● WHAT IS EXPECTED:
Search the records for lines with the word "хакеров" and copy each match.

● RECORDS SHOWN:
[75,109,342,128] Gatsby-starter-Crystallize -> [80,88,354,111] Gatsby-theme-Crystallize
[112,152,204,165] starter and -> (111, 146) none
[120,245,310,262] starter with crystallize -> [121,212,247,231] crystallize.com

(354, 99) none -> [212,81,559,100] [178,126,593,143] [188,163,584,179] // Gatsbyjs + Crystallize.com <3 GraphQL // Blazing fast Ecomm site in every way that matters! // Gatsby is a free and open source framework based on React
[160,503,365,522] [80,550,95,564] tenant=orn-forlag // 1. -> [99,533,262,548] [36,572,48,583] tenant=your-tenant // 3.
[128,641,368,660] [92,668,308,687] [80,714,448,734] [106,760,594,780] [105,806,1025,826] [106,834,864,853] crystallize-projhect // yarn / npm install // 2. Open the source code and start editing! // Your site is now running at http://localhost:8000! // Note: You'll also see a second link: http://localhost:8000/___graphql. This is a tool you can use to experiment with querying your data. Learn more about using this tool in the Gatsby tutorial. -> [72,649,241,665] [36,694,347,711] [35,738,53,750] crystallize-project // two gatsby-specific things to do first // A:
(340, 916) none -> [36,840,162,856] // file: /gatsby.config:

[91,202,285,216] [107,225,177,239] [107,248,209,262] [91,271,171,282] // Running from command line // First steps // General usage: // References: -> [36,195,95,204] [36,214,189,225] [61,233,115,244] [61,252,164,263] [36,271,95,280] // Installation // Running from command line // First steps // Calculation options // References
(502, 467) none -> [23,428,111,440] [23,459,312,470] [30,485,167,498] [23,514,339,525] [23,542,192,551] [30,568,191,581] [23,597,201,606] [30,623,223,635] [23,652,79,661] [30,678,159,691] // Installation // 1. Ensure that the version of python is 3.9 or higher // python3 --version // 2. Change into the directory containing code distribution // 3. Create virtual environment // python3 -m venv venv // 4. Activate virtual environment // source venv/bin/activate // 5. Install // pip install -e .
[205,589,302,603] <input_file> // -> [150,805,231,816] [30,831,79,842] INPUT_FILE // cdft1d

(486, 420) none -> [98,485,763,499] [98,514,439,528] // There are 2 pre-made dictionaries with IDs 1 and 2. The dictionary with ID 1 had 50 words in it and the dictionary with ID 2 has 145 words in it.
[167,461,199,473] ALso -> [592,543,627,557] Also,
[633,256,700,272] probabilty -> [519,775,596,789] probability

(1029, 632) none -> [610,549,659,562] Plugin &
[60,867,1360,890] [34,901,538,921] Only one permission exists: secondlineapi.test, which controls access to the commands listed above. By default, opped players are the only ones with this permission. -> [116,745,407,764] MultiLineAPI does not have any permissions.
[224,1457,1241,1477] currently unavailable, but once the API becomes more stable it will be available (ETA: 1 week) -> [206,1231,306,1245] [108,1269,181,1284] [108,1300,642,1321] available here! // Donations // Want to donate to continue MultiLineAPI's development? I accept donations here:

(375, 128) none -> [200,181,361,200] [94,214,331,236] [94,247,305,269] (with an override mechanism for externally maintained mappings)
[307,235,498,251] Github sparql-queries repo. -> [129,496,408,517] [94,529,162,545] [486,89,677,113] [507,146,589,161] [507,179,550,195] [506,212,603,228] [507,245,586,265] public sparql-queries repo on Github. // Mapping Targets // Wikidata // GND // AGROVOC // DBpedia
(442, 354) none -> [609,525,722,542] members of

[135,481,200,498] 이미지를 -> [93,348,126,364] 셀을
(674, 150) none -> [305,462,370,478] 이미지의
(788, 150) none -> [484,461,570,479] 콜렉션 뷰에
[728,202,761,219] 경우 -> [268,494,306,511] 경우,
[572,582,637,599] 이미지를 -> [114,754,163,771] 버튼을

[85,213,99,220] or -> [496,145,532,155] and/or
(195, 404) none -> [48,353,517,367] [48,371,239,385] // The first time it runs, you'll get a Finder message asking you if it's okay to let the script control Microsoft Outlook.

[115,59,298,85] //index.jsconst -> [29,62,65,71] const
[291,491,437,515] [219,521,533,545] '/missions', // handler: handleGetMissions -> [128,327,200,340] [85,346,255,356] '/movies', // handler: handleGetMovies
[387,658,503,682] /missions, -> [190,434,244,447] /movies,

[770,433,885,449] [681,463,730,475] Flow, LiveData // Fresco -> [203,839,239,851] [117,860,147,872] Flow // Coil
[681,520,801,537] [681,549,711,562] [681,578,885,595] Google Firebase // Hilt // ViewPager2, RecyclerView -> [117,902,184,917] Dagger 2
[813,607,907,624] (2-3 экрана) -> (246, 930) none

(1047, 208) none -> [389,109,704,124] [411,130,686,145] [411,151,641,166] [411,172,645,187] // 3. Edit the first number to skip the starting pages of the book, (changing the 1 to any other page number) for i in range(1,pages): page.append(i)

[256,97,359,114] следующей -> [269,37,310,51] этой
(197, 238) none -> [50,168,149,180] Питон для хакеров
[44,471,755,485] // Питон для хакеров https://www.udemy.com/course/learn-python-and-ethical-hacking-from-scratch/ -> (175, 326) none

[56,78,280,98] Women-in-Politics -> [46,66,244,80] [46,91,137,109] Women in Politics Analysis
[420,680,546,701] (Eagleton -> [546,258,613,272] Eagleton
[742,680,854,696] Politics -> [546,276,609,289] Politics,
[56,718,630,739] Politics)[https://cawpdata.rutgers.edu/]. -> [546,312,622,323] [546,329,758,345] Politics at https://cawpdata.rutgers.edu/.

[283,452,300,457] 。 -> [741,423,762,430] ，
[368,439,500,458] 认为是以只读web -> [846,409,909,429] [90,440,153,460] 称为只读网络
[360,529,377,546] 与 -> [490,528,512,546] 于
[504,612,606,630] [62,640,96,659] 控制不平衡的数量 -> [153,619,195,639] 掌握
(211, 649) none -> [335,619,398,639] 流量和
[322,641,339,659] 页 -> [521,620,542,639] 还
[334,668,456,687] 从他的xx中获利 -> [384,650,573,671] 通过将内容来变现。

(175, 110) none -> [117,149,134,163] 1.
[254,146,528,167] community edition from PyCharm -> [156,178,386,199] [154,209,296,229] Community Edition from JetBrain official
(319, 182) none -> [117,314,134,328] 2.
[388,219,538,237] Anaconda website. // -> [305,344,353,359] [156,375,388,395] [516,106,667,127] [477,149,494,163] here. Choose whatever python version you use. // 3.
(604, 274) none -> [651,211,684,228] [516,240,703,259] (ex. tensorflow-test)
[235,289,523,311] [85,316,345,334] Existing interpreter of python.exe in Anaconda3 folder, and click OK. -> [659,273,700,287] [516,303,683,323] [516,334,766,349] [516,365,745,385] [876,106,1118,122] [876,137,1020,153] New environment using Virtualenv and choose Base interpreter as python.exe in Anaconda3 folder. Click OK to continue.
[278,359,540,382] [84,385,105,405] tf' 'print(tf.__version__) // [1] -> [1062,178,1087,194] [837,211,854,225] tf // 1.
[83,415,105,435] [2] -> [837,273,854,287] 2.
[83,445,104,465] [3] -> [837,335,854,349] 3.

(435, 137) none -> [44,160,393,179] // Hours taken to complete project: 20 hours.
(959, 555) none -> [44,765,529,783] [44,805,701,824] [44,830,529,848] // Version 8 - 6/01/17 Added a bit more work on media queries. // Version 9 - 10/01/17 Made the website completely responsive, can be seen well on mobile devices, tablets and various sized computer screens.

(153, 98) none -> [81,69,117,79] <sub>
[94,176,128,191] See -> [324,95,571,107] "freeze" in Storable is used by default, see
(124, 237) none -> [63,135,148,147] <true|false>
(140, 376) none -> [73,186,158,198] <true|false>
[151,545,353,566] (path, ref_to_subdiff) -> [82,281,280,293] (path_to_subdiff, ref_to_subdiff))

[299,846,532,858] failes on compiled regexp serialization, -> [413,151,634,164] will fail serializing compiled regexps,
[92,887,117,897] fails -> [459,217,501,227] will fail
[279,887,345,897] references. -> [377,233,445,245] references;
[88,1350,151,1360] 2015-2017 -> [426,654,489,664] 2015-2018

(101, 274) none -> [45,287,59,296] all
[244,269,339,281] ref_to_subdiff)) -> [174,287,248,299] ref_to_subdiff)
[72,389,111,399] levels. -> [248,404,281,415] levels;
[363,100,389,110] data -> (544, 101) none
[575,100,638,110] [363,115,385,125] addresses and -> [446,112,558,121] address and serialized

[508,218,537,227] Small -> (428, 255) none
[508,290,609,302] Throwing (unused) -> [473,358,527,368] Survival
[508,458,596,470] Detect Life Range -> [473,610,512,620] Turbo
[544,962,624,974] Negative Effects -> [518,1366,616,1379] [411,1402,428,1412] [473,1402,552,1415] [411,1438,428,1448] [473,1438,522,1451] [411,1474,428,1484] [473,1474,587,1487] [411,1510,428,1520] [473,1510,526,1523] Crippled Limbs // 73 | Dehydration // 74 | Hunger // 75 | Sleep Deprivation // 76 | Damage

● EXERCISE SOLUTION:
(197, 238) none -> [50,168,149,180] Питон для хакеров
[44,471,755,485] // Питон для хакеров https://www.udemy.com/course/learn-python-and-ethical-hacking-from-scratch/ -> (175, 326) none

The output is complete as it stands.